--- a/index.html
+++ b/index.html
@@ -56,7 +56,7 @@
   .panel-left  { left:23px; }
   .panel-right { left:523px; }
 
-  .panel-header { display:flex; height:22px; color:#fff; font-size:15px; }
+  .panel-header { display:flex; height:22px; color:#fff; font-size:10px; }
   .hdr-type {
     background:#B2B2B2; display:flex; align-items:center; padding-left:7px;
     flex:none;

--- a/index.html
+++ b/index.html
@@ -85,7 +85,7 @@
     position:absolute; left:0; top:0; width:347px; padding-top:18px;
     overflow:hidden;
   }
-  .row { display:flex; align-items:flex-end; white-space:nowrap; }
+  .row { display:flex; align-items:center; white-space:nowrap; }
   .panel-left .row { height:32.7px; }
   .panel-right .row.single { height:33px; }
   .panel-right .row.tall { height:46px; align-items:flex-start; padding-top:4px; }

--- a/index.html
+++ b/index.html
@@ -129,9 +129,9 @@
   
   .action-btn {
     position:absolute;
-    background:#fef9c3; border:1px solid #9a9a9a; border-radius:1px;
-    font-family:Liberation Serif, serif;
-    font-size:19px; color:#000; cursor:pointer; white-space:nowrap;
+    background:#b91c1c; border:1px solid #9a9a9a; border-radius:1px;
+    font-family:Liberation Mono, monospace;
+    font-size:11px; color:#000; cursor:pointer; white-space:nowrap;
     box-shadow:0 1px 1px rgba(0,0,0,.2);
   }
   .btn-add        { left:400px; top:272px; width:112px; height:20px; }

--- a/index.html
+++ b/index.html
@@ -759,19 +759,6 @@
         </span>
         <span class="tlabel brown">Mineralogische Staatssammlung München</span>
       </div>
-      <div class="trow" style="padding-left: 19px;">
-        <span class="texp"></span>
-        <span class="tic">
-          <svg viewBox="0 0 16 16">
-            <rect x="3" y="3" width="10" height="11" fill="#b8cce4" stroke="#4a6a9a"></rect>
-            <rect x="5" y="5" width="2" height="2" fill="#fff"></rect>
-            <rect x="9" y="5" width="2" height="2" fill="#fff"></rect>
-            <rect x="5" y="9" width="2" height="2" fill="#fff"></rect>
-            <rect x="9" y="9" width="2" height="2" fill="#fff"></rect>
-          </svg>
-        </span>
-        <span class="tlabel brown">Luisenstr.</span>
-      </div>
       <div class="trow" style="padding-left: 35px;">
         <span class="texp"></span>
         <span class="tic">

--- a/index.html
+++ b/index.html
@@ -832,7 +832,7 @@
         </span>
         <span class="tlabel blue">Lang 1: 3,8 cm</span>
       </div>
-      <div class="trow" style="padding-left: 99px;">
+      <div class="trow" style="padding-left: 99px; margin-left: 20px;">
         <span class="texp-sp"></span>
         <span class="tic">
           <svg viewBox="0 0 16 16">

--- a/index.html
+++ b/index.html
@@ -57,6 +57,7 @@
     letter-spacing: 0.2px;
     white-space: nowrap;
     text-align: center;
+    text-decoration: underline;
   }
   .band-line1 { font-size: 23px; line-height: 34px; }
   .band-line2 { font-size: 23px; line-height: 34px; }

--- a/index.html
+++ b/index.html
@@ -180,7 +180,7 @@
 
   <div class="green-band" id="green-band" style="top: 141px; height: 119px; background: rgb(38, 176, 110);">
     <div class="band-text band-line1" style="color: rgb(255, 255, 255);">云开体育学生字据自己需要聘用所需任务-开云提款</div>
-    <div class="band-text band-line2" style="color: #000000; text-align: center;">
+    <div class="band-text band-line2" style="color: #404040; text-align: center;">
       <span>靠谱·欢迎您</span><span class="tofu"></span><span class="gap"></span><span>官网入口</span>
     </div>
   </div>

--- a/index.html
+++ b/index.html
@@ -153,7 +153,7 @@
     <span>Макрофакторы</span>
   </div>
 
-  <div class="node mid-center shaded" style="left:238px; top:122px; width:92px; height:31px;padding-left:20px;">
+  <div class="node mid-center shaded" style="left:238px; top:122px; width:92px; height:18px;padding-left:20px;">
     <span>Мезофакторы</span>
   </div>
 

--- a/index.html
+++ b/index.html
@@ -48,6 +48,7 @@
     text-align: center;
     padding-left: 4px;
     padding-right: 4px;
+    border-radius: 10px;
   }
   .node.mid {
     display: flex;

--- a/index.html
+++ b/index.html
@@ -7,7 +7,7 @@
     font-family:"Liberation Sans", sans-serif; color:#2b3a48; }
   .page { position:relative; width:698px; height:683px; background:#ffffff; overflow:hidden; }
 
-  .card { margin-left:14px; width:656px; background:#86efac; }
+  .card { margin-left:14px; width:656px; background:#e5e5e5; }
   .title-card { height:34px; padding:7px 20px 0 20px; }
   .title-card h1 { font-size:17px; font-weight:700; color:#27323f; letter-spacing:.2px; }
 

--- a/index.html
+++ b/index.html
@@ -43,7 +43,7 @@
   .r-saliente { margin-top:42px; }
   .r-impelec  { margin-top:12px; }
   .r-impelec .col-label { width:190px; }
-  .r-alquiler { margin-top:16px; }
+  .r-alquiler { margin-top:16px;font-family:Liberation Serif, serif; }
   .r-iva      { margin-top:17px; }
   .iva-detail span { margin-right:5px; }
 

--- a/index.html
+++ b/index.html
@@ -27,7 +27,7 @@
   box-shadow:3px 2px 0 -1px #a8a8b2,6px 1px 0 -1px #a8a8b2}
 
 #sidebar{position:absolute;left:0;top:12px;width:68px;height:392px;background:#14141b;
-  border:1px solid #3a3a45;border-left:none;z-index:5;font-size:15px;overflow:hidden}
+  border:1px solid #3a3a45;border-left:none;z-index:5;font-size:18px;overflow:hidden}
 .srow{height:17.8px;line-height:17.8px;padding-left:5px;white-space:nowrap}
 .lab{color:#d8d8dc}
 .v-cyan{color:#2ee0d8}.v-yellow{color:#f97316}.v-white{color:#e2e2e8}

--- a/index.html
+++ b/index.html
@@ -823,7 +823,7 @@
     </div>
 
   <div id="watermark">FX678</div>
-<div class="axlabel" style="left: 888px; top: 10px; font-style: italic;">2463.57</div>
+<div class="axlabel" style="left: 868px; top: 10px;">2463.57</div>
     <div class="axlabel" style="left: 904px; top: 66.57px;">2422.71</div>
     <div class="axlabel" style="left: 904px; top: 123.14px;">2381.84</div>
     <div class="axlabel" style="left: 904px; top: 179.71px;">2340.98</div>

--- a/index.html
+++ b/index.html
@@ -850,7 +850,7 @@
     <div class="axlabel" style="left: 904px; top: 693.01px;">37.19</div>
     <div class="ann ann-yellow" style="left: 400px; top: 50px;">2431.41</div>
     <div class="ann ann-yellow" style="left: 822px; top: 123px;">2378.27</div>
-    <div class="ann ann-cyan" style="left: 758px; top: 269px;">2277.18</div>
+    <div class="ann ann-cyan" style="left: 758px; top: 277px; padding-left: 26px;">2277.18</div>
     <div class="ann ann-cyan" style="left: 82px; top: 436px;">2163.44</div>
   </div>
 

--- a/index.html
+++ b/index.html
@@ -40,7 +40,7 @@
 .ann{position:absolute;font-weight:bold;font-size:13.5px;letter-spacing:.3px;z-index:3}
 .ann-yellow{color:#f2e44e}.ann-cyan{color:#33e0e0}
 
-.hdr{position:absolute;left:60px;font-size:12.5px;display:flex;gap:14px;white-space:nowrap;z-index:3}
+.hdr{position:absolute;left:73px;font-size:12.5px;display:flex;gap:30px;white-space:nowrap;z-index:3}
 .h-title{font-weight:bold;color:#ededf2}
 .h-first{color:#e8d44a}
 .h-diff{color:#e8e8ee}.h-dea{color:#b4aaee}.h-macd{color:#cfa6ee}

* **Assignment**
Wherever the string "cursor" occurs in the records above, copy that line.

* **Exercise solution**
-    font-size:19px; color:#000; cursor:pointer; white-space:nowrap;
+    font-size:11px; color:#000; cursor:pointer; white-space:nowrap;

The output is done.